- [EXERCISE DETAILS]
Return the tail of the records exactly, starting from the line containing "- The team discussed" and ending with the final line.

- [DATA SHOWN]
[Start of Attachment]
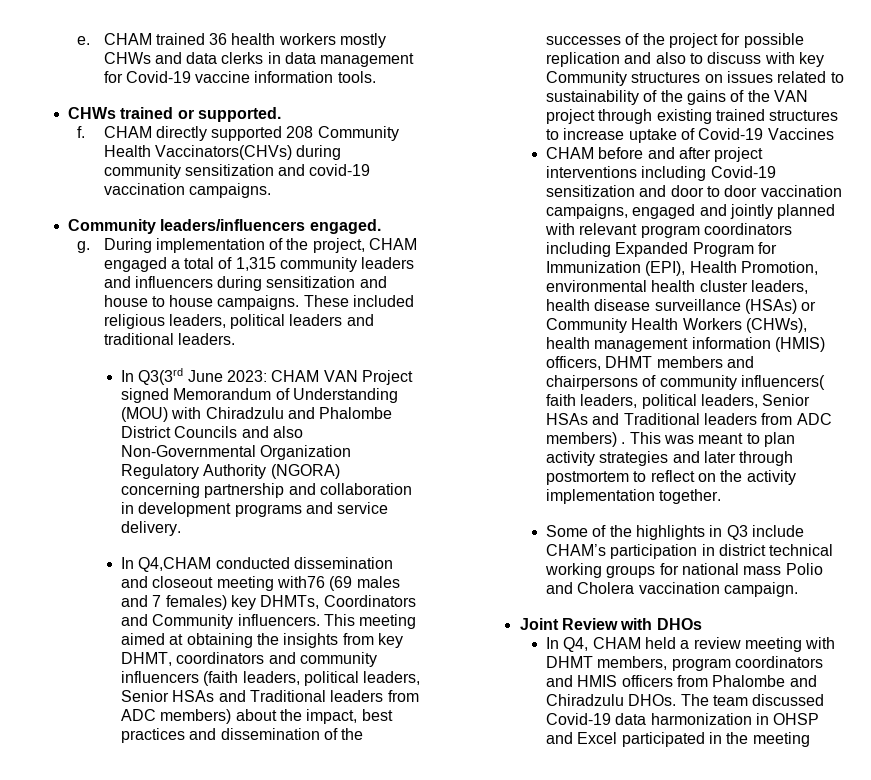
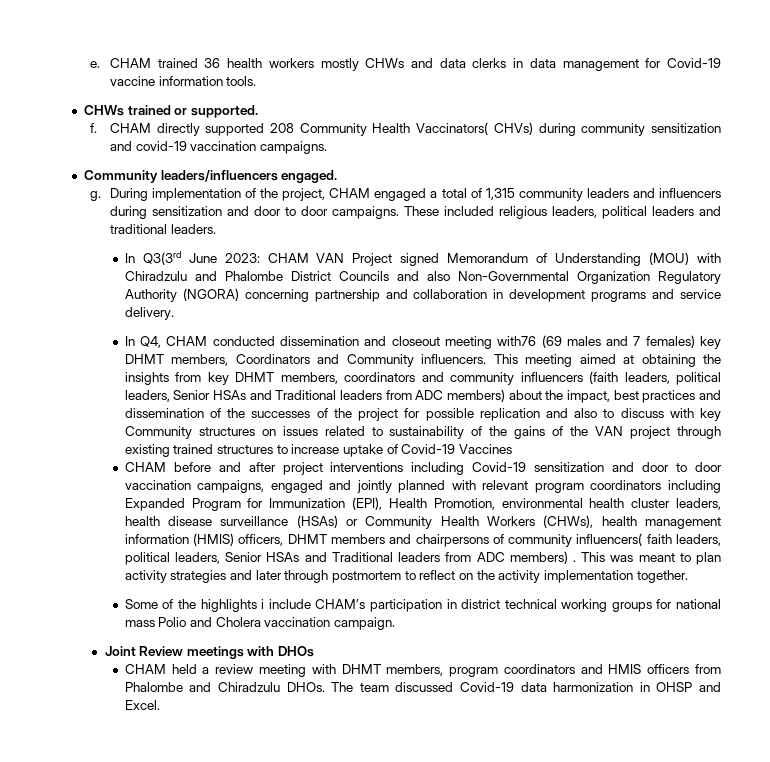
- CHAM directly supported 208 Community Health Vaccinators(CHVs) during community sensitization and covid-19 vaccination campaigns.
+ CHAM directly supported 208 Community Health Vaccinators( CHVs) during community sensitization and covid-19 vaccination campaigns.
- During implementation of the project, CHAM engaged a total of 1,315 community leaders and influencers during sensitization and house to house campaigns.
+ During implementation of the project, CHAM engaged a total of 1,315 community leaders and influencers during sensitization and door to door campaigns.
- In Q4,CHAM conducted dissemination and closeout meeting with76 (69 males and 7 females) key DHMTs, Coordinators and Community influencers.
+ In Q4, CHAM conducted dissemination and closeout meeting with76 (69 males and 7 females) key DHMT members, Coordinators and Community influencers.
- This meeting aimed at obtaining the insights from key DHMT, coordinators and community influencers (faith leaders, political leaders, Senior HSAs and Traditional leaders from ADC members) about the impact, best practices and dissemination of the successes of the project for possible replication and also to discuss with key Community structures on issues related to sustainability of the gains of the VAN project through existing trained structures to increase uptake of Covid-19 Vaccines
+ This meeting aimed at obtaining the insights from key DHMT members, coordinators and community influencers (faith leaders, political leaders, Senior HSAs and Traditional leaders from ADC members) about the impact, best practices and dissemination of the successes of the project for possible replication and also to discuss with key Community structures on issues related to sustainability of the gains of the VAN project through existing trained structures to increase uptake of Covid-19 Vaccines
- Some of the highlights in Q3 include CHAM’s participation in district technical working groups for national mass Polio and Cholera vaccination campaign.
+ Some of the highlights i include CHAM’s participation in district technical working groups for national mass Polio and Cholera vaccination campaign.
- Joint Review with DHOs
+ Joint Review meetings with DHOs
- In Q4, CHAM held a review meeting with DHMT members, program coordinators and HMIS officers from Phalombe and Chiradzulu DHOs.
+ CHAM held a review meeting with DHMT members, program coordinators and HMIS officers from Phalombe and Chiradzulu DHOs.
- The team discussed Covid-19 data harmonization in OHSP and Excel participated in the meeting
+ The team discussed Covid-19 data harmonization in OHSP and Excel.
[End of Attachment]
- [OUTPUT FOR THIS TASK]
- The team discussed Covid-19 data harmonization in OHSP and Excel participated in the meeting
+ The team discussed Covid-19 data harmonization in OHSP and Excel.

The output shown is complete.